With my mom, two weeks ago, right after having an amazing 4th of July with my husbands family, I woke up to realize she had unfriended me on Facebook. There was no warning or anything. My guess is that she sees I am happy and fulfilled with other people who love me, and it made her angry. She also probably wants to bait me into an arguement, but I refuse. That's it. But I'm really at a point of being done and it's hard but it's best. My life has only improved the further I move from them.

bloomie

Sunshine987 - welcome to Out of the FOG. Thank you for sharing the painful journey so far with your family of origin. (foo) I am really glad you have reached out as you begin this time of grieving all of these experiences and so many more I am sure you have lived through.

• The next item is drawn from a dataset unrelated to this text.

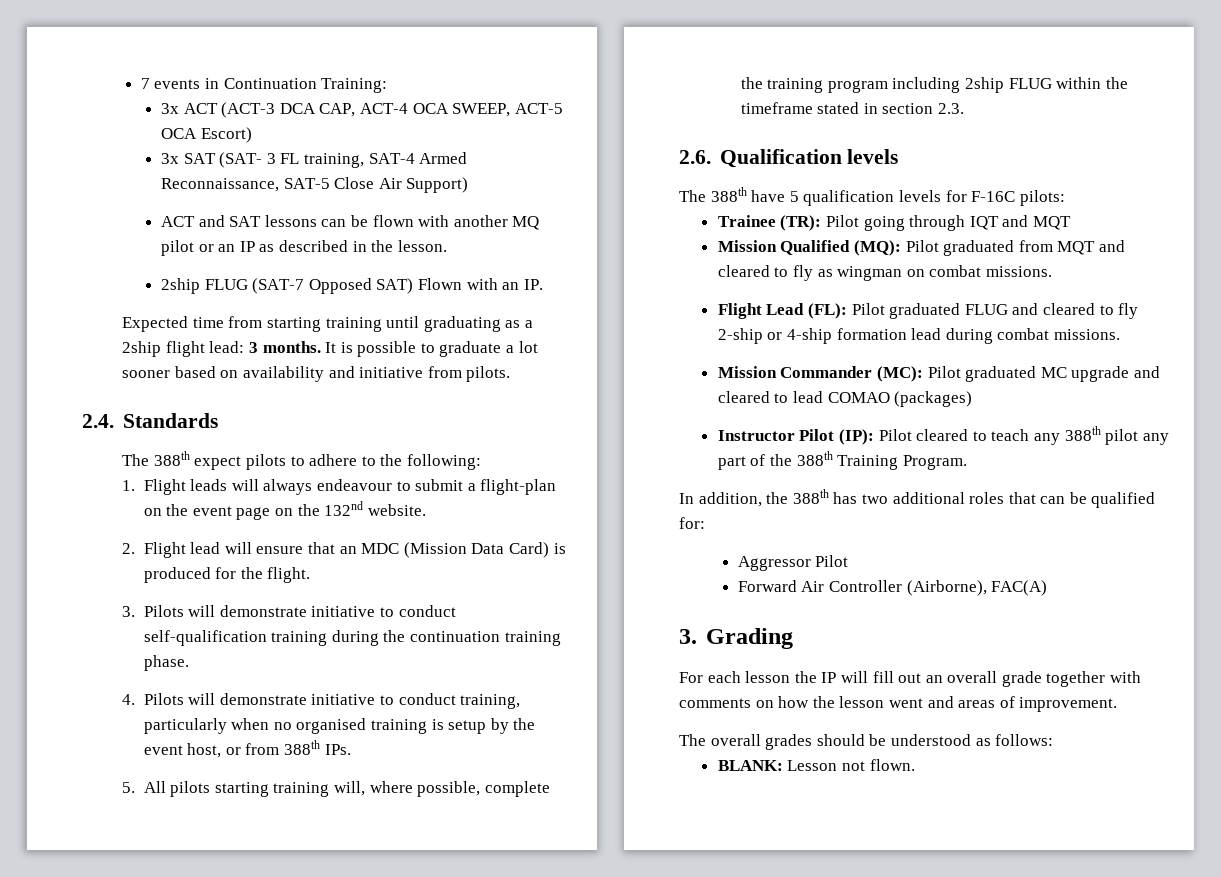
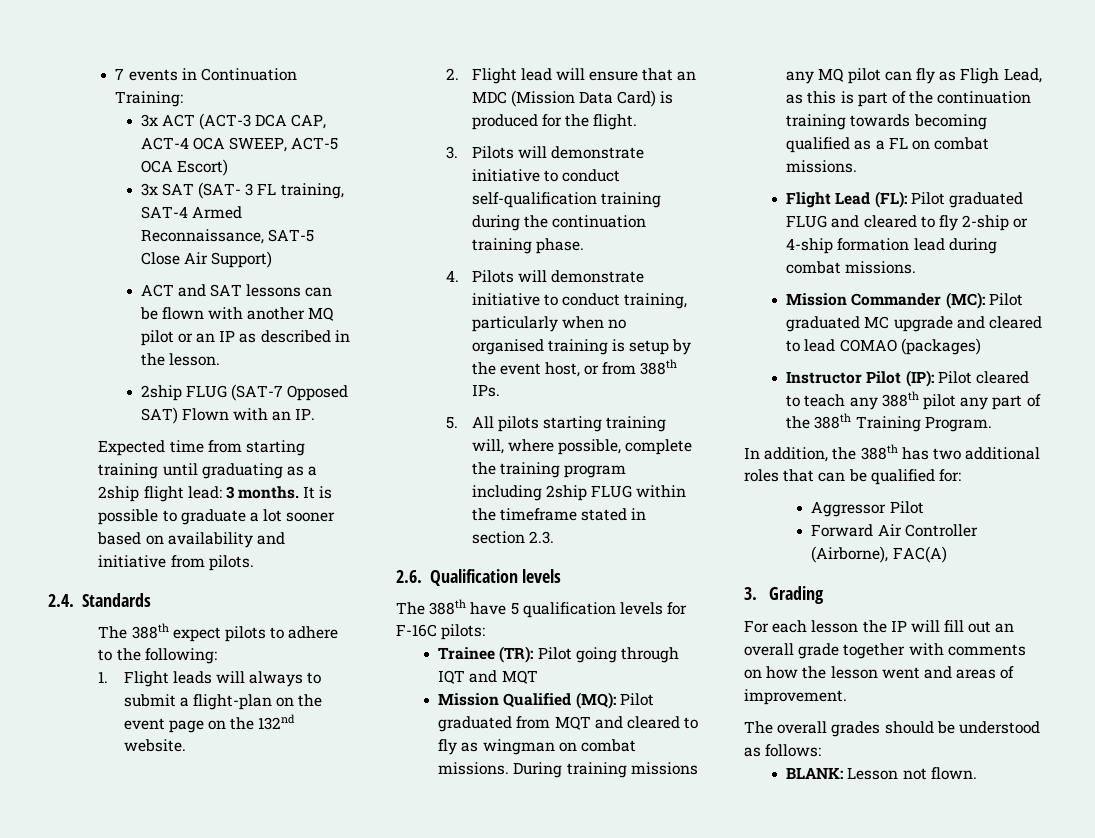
- 1. Flight leads will always endeavour to submit a flight-plan on the event page on the 132nd website.
+ 1. Flight leads will always to submit a flight-plan on the event page on the 132nd website.
+ During training missions any MQ pilot can fly as Fligh Lead, as this is part of the continuation training towards becoming qualified as a FL on combat missions.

I notice that through your post you mention that distance brings peace and a certain stability to your life that is helpful to you in every way. How wise to see that and do what brings you a better chance to heal and grow and fully enjoy the good and valuable life and family you have built for yourself.

Living with the shadow of the threat of high conflict between family members has to have taken a huge toll on your nervous system.

My hope is the resources and conversations taking place here will be a balm to your heart and your will benefit, as I have, from this compassionate community.

Keep reading and sharing! We are glad you are here!
The most powerful people are peaceful people.

The truth will set you free if you believe it.